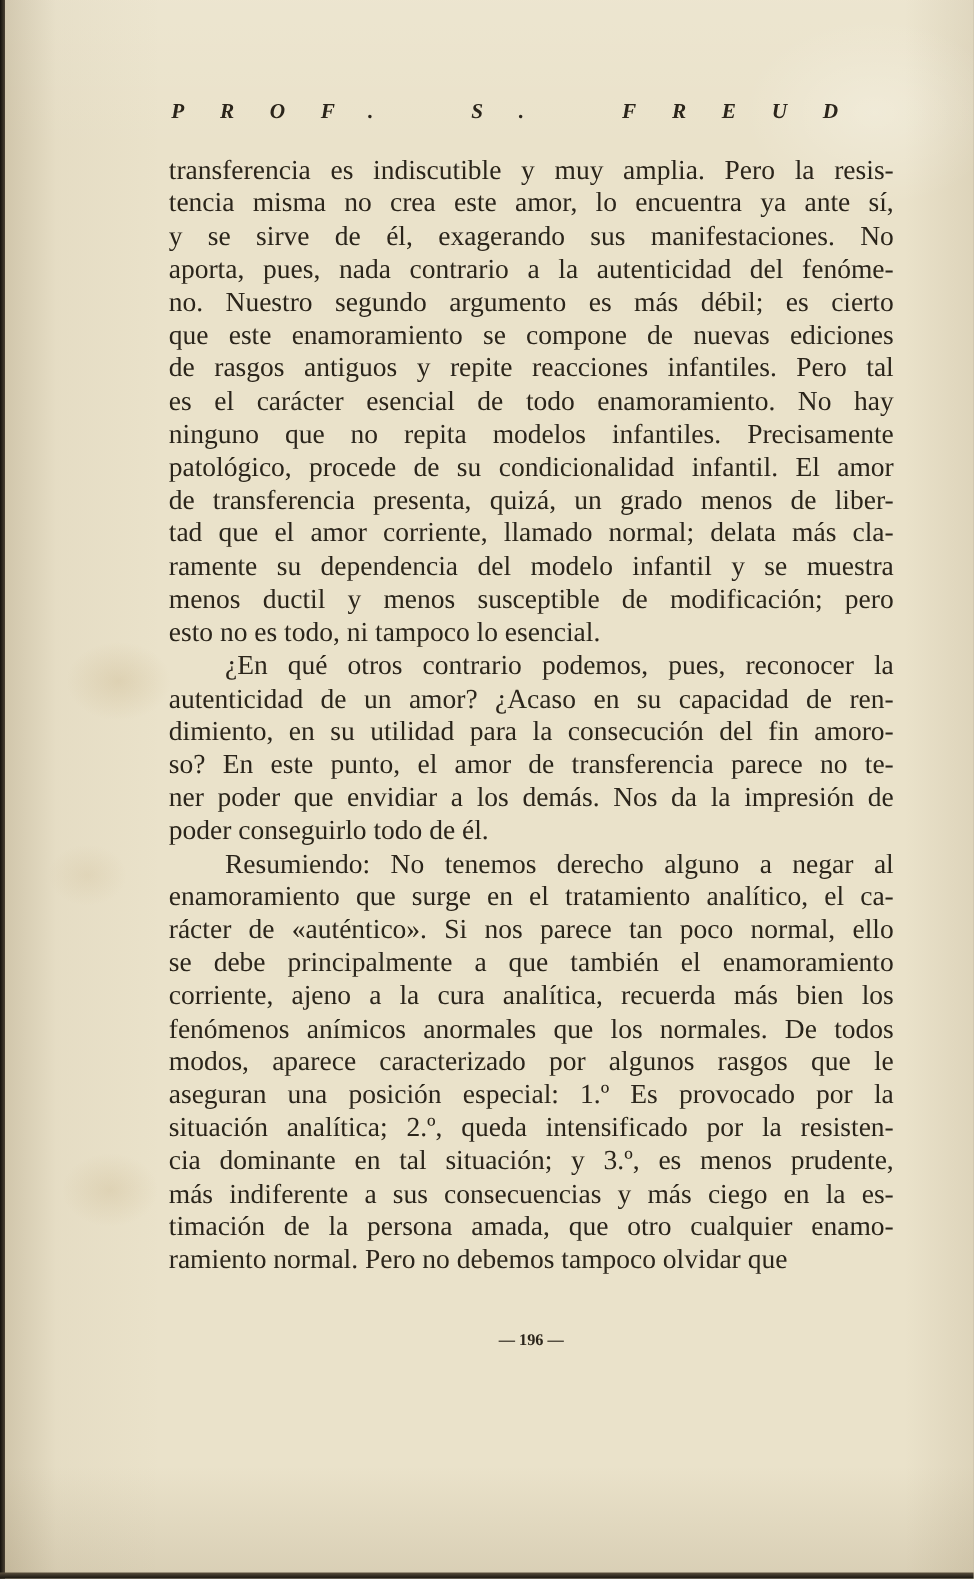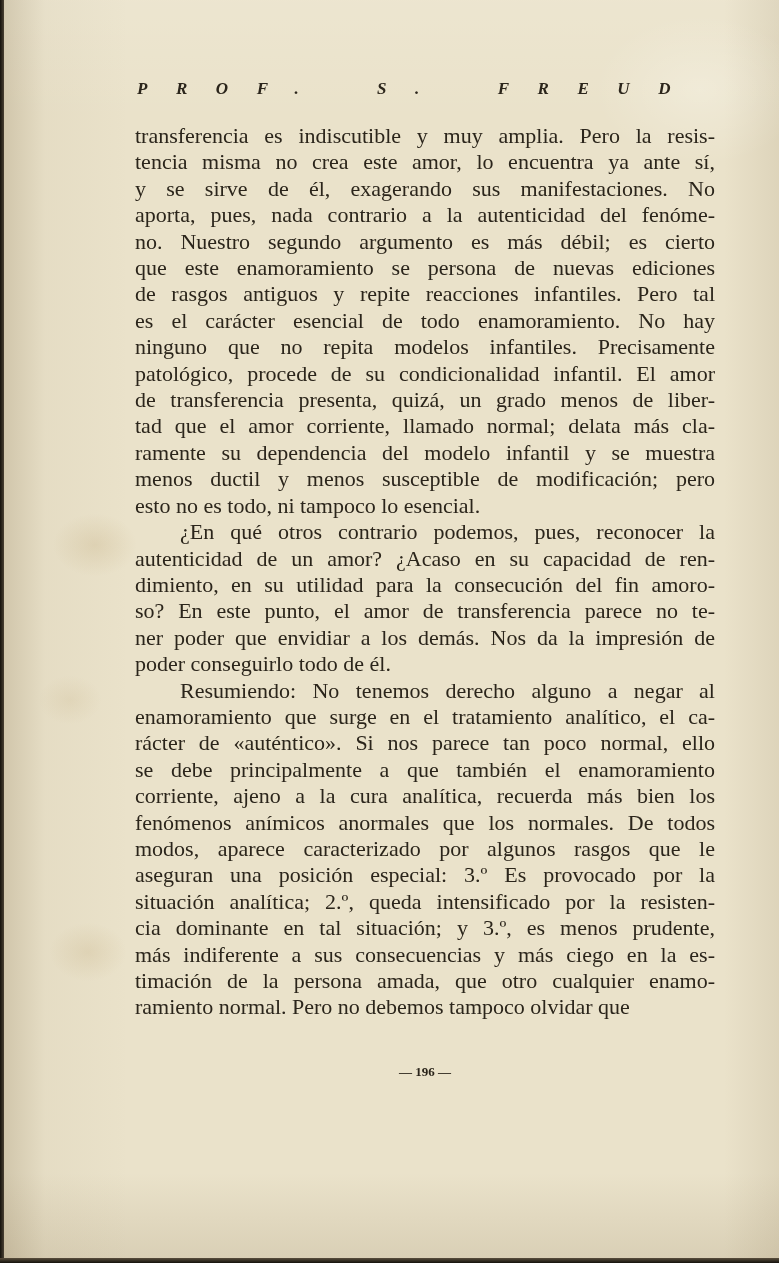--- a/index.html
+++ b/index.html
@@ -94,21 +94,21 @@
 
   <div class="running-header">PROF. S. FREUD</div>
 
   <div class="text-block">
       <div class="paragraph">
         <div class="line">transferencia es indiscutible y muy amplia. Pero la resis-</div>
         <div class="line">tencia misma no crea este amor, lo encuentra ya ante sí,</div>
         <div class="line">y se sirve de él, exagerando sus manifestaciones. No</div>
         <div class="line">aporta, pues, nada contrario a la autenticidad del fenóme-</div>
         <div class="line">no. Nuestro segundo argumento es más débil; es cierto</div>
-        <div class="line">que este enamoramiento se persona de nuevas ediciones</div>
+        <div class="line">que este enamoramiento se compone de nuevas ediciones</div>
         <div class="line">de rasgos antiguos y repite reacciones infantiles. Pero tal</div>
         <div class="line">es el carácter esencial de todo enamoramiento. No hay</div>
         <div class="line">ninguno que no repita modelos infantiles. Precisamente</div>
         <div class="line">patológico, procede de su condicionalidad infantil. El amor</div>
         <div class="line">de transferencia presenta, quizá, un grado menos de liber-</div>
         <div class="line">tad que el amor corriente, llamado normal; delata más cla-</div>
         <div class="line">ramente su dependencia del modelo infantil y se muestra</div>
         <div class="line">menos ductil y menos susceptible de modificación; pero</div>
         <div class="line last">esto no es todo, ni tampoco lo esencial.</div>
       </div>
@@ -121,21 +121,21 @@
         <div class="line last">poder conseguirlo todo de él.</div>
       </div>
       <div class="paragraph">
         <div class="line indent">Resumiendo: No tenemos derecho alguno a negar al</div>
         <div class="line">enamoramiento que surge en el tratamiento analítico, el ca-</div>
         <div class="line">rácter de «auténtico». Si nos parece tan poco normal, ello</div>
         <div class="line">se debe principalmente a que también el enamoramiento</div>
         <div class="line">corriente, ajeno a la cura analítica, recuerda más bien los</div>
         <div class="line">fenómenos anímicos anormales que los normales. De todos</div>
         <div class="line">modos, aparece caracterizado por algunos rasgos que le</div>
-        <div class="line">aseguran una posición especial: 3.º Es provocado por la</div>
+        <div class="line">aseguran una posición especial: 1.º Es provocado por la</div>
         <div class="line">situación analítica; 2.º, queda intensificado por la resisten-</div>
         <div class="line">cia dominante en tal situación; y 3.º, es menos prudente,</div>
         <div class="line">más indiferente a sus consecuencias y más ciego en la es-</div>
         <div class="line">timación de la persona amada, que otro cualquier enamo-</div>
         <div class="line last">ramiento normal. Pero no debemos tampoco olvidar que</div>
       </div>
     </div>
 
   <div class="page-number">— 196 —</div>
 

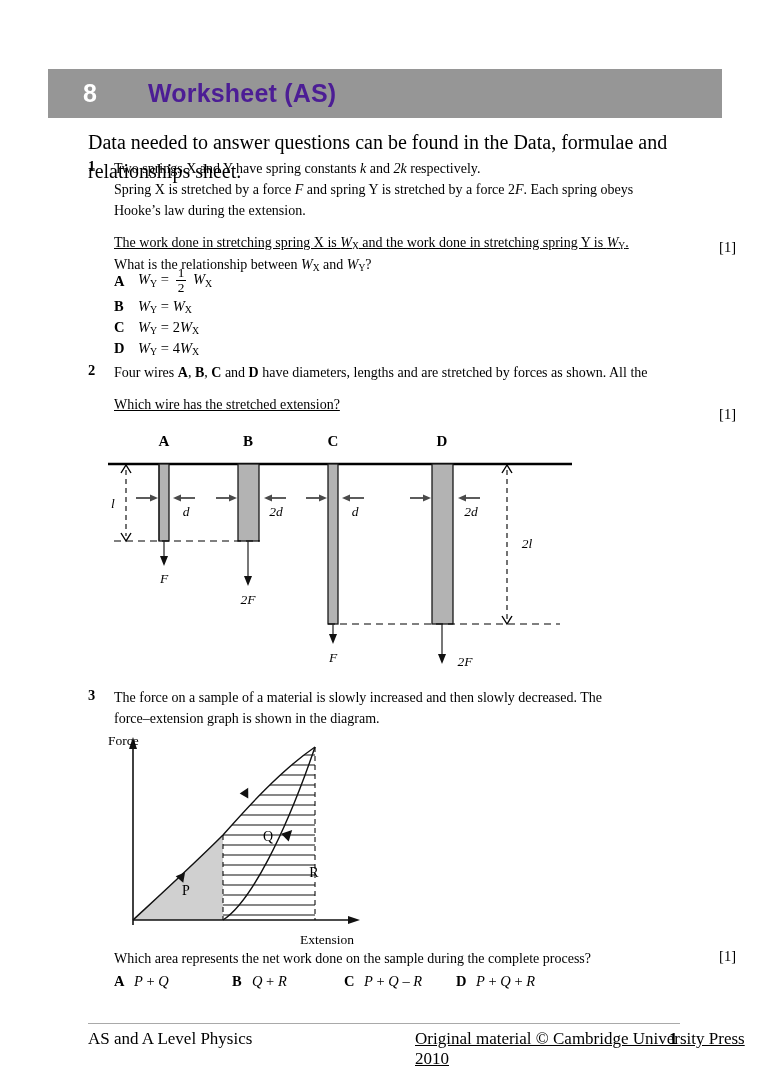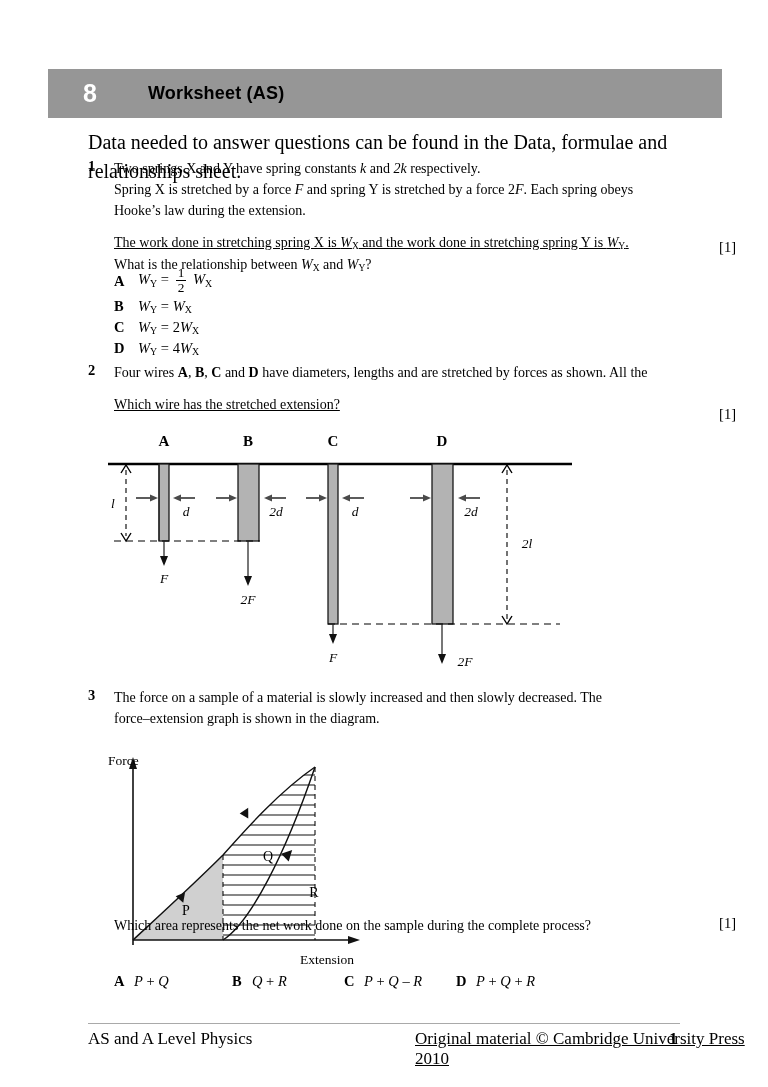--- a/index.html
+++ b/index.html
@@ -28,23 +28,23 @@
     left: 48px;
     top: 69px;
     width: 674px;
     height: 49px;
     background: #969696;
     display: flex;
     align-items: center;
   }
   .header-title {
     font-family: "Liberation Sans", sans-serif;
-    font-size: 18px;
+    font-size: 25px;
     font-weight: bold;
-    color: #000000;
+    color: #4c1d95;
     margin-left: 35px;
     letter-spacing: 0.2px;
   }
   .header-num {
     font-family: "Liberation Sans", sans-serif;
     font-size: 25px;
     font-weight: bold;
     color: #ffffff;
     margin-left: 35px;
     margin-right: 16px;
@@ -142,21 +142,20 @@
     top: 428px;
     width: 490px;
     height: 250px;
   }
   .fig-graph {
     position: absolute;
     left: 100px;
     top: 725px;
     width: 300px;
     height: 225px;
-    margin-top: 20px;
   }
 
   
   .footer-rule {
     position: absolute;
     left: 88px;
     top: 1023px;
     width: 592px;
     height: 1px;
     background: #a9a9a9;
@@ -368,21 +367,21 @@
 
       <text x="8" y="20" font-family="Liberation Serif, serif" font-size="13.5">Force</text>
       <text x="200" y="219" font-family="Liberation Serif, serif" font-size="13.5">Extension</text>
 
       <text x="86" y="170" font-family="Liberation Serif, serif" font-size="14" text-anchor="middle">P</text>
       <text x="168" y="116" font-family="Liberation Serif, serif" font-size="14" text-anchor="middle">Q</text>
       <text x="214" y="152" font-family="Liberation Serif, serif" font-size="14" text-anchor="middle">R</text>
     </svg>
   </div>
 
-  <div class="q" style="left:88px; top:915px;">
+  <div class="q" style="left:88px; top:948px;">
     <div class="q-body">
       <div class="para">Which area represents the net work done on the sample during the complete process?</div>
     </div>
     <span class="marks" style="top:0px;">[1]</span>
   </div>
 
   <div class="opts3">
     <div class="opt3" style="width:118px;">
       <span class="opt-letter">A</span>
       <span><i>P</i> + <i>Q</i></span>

----

### Work instructions
Copy out every line of the data where the word "color" occurs.

### Written answer
-    color: #000000;
+    color: #4c1d95;
     color: #ffffff;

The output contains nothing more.